You have to remember that the faster a browser gets, the harder it is to keep improving. V8 is getting closer and closer to running at native speed, and every millisecond they improve is an accomplishment.


Actually, method JITs like v8 will never even approach native speed, and here's why. Native code knows the _type_ of the data it's manipulating, so it can pick the right assembly instruction at compile-time. But in Javascript, which is a dynamic language where types can change at any time during execution, that's not possible. So yes, v8 is an insanely fast method JIT for Javascript, but don't expect it to go at more than 10% of the speed of well-written native (say, C or C++) code.

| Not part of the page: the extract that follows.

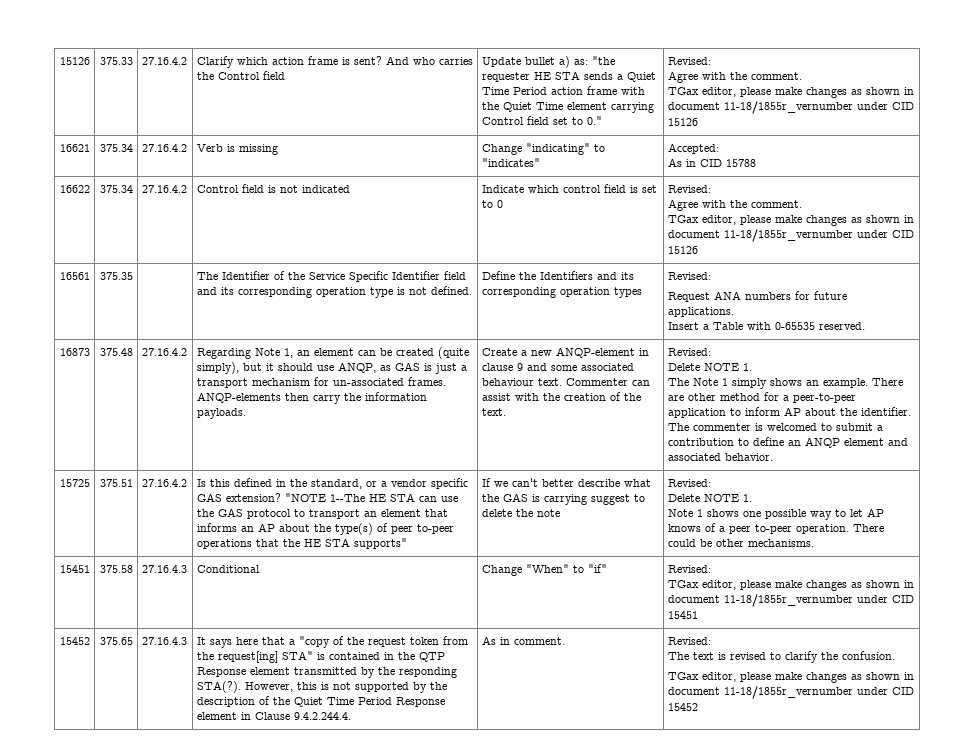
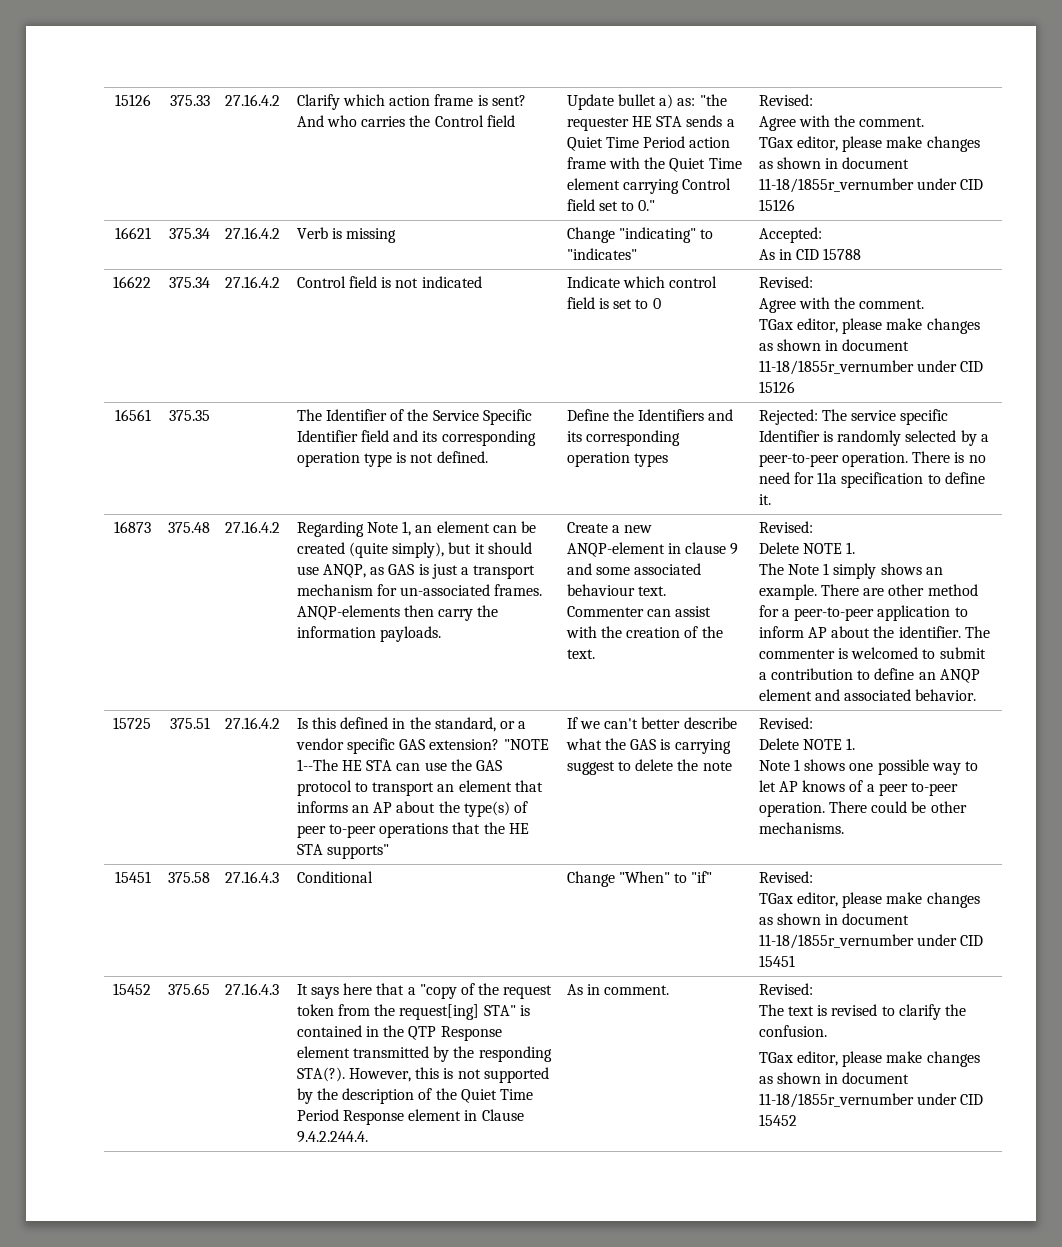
- Define the Identifiers and its corresponding operation types | Revised:
- Request ANA numbers for future applications.
- Insert a Table with 0-65535 reserved.
+ Define the Identifiers and its corresponding operation types | Rejected: The service specific Identifier is randomly selected by a peer-to-peer operation. There is no need for 11a specification to define it.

The only way to get closer to native speed is to know the types at hand, and that was the goal of Tracemonkey, which is a loop tracing JIT. Tracemonkey analyses the actual types in hot loops and generates type-specialized code for them. When it succeeds, it goes closer to native speed than what any method JIT can ever hope to get. The disappointment is that it doesn't succeed all that often, because of the way that actual real-world Javascript behaves. But it's still worth keeping, especially with the growing importance of doing intensive computation in JS, and the introduction of Typed Arrays, especially in connection with WebGL. So in Firefox 4, we keep Tracemonkey, and in addition we add a new method JIT, Jaegermonkey. We try to trace (Tracemonkey) and when we fail, we have a second chance with Jaegermonkey.

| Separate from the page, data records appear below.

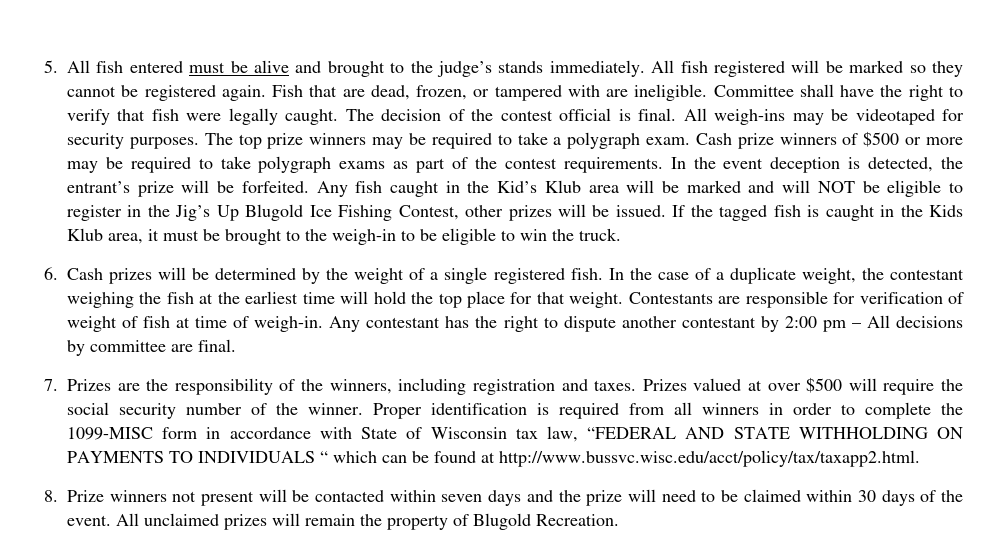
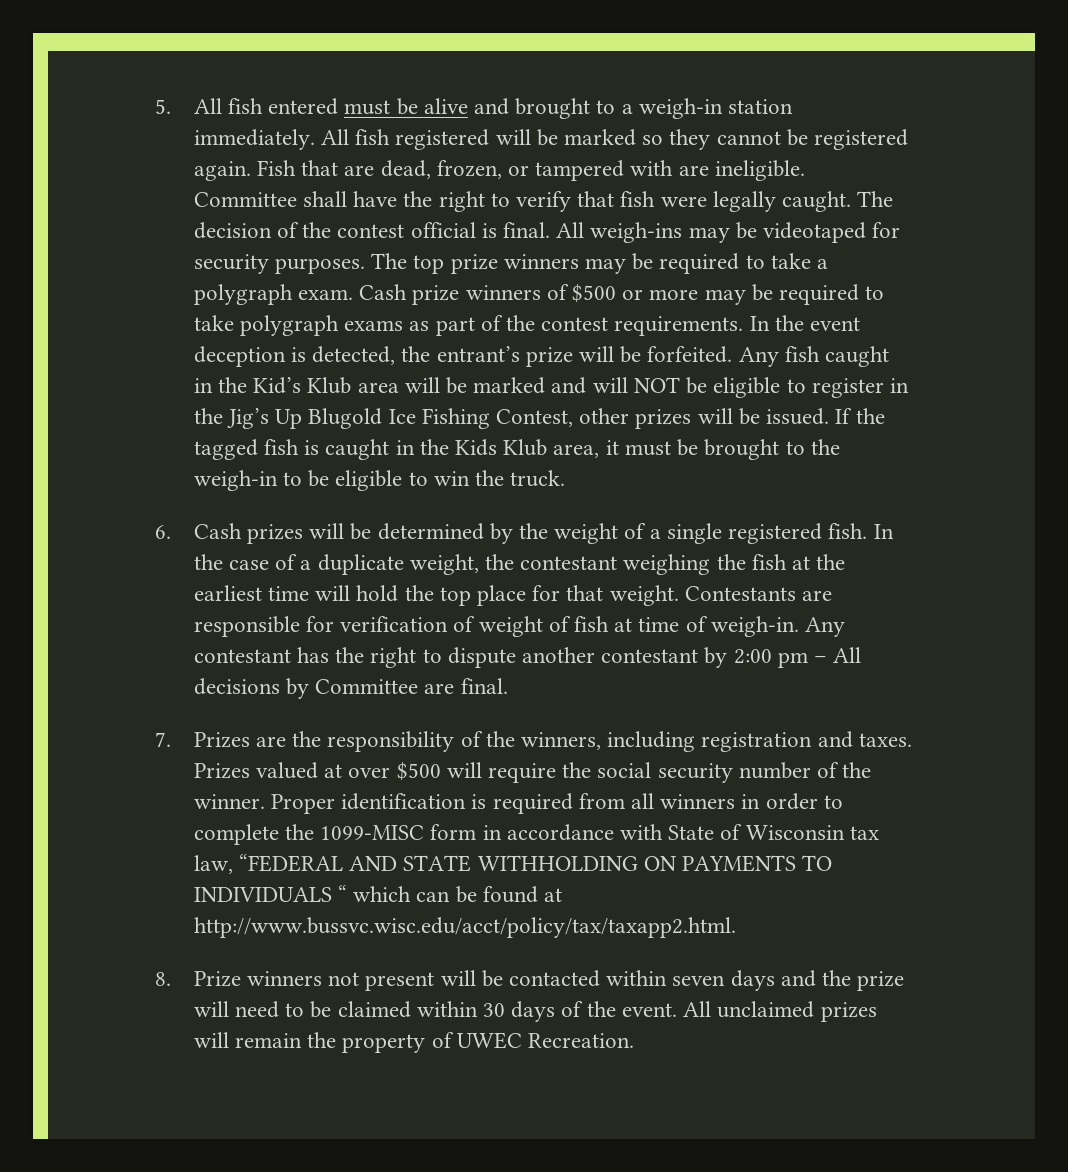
- 5. All fish entered must be alive and brought to the judge’s stands immediately.
+ 5. All fish entered must be alive and brought to a weigh-in station immediately.
- Any contestant has the right to dispute another contestant by 2:00 pm – All decisions by committee are final.
+ Any contestant has the right to dispute another contestant by 2:00 pm – All decisions by Committee are final.
- All unclaimed prizes will remain the property of Blugold Recreation.
+ All unclaimed prizes will remain the property of UWEC Recreation.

That said, there's no way FF4 is going to be faster than Chrome when it comes out. It should be about on par with Webkit, which is plenty competitive. V8 will maintain a lead.


Even if we restrict attention to JS performance only, that's not so clear. On v8's own benchmark, v8bench, indeed we're unlikely to beat them. But on sunspider (Webkit's benchmark) we are only 10-15% slower right now on x86 and we keep improving fast. On other benchmarks that give Tracemonkey a chance to trace, we win.

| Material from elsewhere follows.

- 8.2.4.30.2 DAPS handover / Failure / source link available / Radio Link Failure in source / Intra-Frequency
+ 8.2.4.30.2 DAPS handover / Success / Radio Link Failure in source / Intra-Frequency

I know that Google has more workforce and more motivation to keep a lead on JS performance (to us, it's just one out of many goalsl; to them it's more crucial) so even if we beat them for a while they're likely to reclaim the lead shortly after. Just wanted to make it clear that right now we're on the verge of winning on sunspider.

Reply Parent Score: 2

RE[2]: javascript speed
by smitty on Fri 24th Sep 2010 17:42 in reply to "RE: javascript speed"
smitty Member since:
2005-10-13

Actually, method JITs like v8 will never even approach native speed, and here's why. Native code knows the _type_ of the data it's manipulating, so it can pick the right assembly instruction at compile-time. But in Javascript, which is a dynamic language where types can change at any time during execution, that's not possible. So yes, v8 is an insanely fast method JIT for Javascript, but don't expect it to go at more than 10% of the speed of well-written native (say, C or C++) code.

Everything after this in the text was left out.